Theatre
Ben and Imo
Orange Tree Theatre, Richmond
5/5
Exquisite duet
Mark Ravenhill has written a remarkable play based on the friendship between the composers Benjamin Britten and Imogen Holst with fascinating dialogue between the two strong complementary personalities. They spar, support and abuse each other and gradually create an interdependency. It is rare to encounter a play about friendship between a man and a woman, particularly one so accomplished.
Imo wants to be involved in music creation and to be free, Ben wants to be revered and successful. Ben is moody and bitchy, Imo exuberant and positive. Furthermore they are torn by different internal conflicts. Imo fears losing her freedom, and yet she is often ready to sacrifice it to music. Ben can’t help using people whom he genuinely likes to achieve success and resents himself for not knowing how to be kind to them once they have outlived their usefulness. They join forces to produce Gloriana, an opera to commemorate the coronation of Elizabeth II. The music is of course Benjamin Britten’s, but Imogen Holst has considerable input.
From the beginning Imo want clarity about what her role is in the project. They settle on ‘music assistant’, although Imo is so much more than that. She is a confidante, emotional support, more importantly first listener and critic, a fellow composer who genuinely understands and admires Ben’s creation, a friend, but as a woman in 1950s also someone who gets used to mop up here and there without making a fuss. Imogen is the daughter of Gustav Holst, so she is very familiar with being a willing slave to a musical genius.
The piano is centre stage and everything revolves around it. Admirably music is used with restraint, mostly as an accent, and most often it is not Britten’s but Elizabethan. There are short snippets of piano playing skilfully enacted to obscure the fact that the actors are not themselves playing. More poignantly we hear the atmospheric waves from the Aldeburgh beach.
It’s wonderful that the play is completely derisory about the royal family throughout. Even though Gloriana is created for the Queen, she is completely unimportant for its creation except for the pressure to produce a masterpiece, which will inevitably be ignored by the royals in their disdain for the arts.
This Royal Shakespeare Company production effortlessly and intuitively directed by Erica Whyman was premiered in Stratford-upon-Avon in 2024. Interestingly the text was originally a radio play written for BBC Radio 3 in 2013 for Britten’s centenary and the focus on the voice and sound remains a feature, although now beautifully supplemented by great physical presence and acting of the two leads Samuel Barnett and Victoria Yeates. The sparse 50s set and costumes do not weigh down the action but give it an additional flavour of the era.

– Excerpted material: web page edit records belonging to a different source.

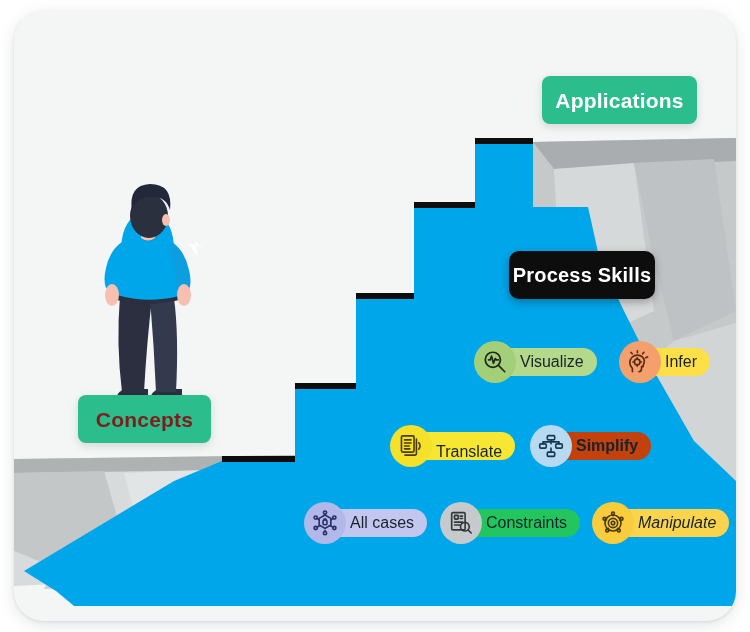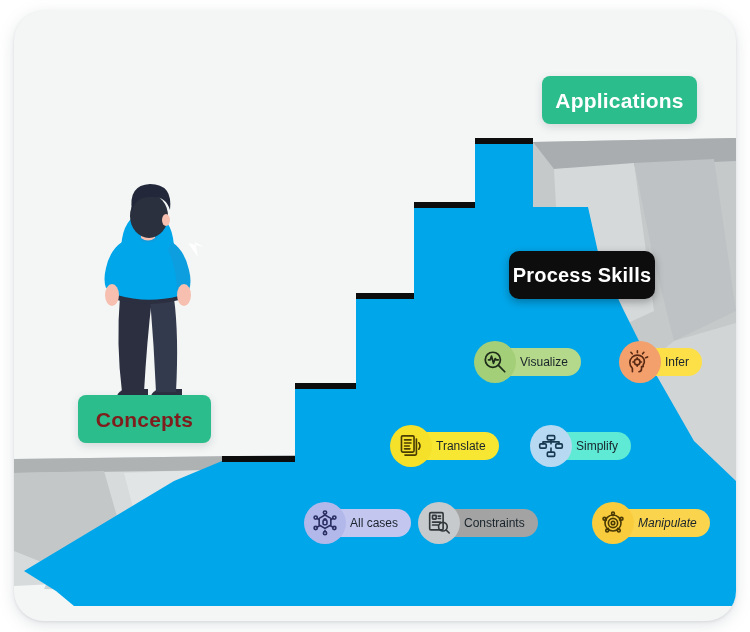"Visualize" .pill { font-size: 12px -> 16px }
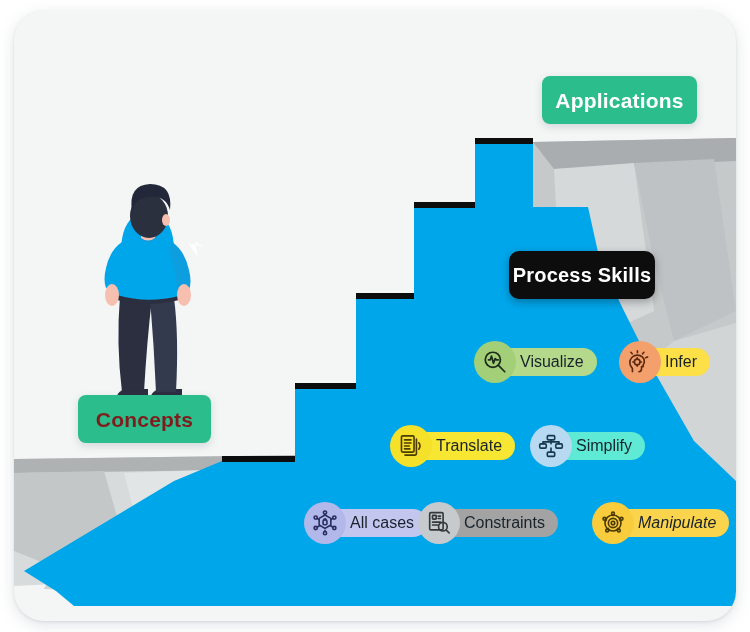"Translate" div.pill { align-items: none -> flex-end }
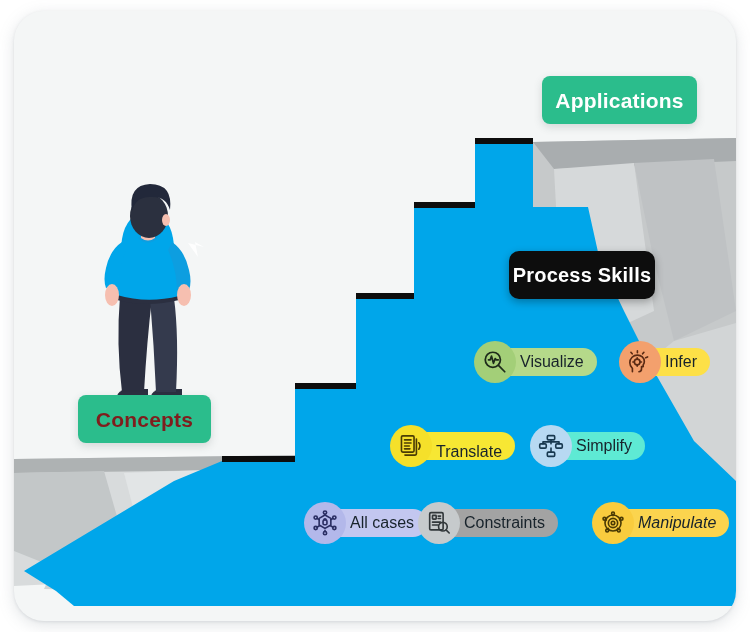"Simplify" div.pill { background: #5eead4 -> #c2410c; font-weight: none -> bold }
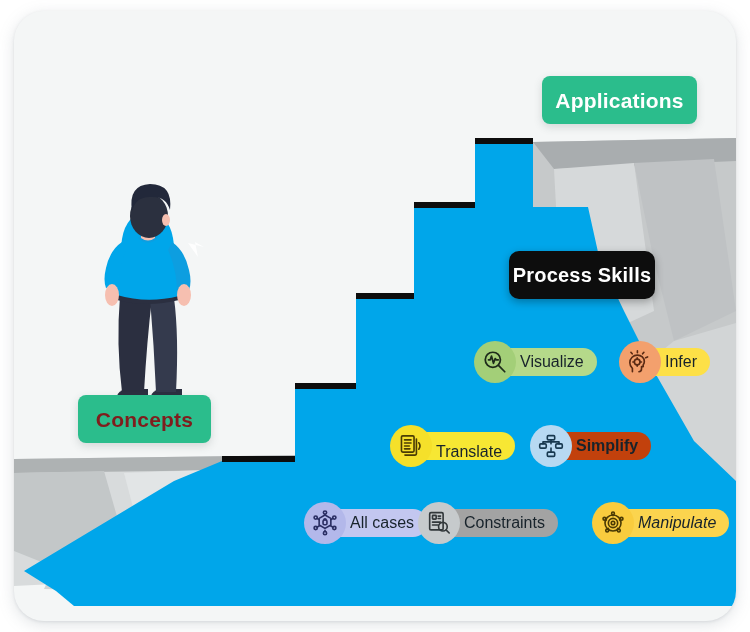"Constraints" div.pill { background: #a3a3a3 -> #22c55e; left: 416px -> 438px }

Ben’s outburst of bile in the second half sends us all reeling with this new understanding of his personality. This moment is the climax of the piece when we finally reach a fuller understanding of the emotional interplay between the characters. They remain friends. And in reality, Benjamin Britten and Imogen Holst remained friends till the end of their lives. She spent the rest of her life living in Aldeburgh where she originally came to help Ben.
The evening passes quickly with the two characters, beautifully inhabited by the actors. There is some physical resemblance as well helped by the adapted hairstyles, or perhaps it is just simply great acting and you forget they are not Ben and Imo.